BEGIN DATA SUPPLIED

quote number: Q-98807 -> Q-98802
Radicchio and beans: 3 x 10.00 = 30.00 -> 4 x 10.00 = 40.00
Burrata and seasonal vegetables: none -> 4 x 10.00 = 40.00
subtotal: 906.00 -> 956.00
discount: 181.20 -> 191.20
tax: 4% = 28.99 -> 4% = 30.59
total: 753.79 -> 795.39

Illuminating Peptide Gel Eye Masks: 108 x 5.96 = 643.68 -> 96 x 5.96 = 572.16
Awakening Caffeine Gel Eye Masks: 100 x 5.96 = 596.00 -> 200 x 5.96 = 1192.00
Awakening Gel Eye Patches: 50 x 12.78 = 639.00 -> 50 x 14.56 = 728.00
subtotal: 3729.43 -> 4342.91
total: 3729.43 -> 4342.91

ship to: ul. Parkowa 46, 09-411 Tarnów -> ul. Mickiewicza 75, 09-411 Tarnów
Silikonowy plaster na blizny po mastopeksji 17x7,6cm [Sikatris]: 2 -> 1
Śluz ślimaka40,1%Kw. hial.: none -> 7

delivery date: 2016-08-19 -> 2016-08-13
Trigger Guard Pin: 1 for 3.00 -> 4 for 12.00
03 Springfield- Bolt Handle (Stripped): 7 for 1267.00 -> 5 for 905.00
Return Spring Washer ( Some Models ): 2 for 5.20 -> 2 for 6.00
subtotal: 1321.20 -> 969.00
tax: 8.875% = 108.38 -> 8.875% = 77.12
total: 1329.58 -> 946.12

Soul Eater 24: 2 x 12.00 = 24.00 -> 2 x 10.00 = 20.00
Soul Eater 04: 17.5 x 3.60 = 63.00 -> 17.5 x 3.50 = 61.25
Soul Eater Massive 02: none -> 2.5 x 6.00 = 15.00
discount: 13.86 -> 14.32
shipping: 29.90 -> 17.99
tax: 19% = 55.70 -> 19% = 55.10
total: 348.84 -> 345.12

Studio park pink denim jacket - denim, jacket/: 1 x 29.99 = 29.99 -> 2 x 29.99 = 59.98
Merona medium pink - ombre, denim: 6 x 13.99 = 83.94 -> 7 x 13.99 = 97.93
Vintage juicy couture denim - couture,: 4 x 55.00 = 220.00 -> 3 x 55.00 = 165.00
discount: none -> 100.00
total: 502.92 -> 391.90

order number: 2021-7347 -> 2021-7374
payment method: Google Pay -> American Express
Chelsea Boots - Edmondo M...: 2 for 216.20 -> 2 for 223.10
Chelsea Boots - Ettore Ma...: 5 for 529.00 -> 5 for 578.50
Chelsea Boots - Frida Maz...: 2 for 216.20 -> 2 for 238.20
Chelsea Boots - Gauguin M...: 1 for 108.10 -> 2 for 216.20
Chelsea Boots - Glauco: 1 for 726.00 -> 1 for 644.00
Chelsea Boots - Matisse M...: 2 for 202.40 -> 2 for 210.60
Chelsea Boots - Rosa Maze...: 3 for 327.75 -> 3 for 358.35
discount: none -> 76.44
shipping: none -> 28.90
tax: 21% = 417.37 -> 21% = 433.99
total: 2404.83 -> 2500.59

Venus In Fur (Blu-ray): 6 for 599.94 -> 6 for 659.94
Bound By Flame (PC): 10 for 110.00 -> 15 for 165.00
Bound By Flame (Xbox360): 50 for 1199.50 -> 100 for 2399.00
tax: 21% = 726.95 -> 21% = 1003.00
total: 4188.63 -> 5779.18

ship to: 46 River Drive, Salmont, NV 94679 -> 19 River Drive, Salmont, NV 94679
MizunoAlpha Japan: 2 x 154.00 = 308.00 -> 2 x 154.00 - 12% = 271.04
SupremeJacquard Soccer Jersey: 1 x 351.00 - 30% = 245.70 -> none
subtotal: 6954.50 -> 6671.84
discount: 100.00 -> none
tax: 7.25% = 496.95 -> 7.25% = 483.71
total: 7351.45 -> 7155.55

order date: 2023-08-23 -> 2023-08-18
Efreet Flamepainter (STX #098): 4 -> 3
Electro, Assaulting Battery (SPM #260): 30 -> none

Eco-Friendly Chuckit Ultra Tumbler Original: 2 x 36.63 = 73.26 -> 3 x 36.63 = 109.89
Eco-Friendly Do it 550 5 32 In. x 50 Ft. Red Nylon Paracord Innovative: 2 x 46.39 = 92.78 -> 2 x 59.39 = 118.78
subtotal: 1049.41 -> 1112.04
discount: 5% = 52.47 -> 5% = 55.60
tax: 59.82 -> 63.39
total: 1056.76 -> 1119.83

END DATA SUPPLIED

ASSIGNMENT:
Looking at the records, how many lines include "shipping"? Respond with the number only.

SOLUTION TO THIS TASK:
2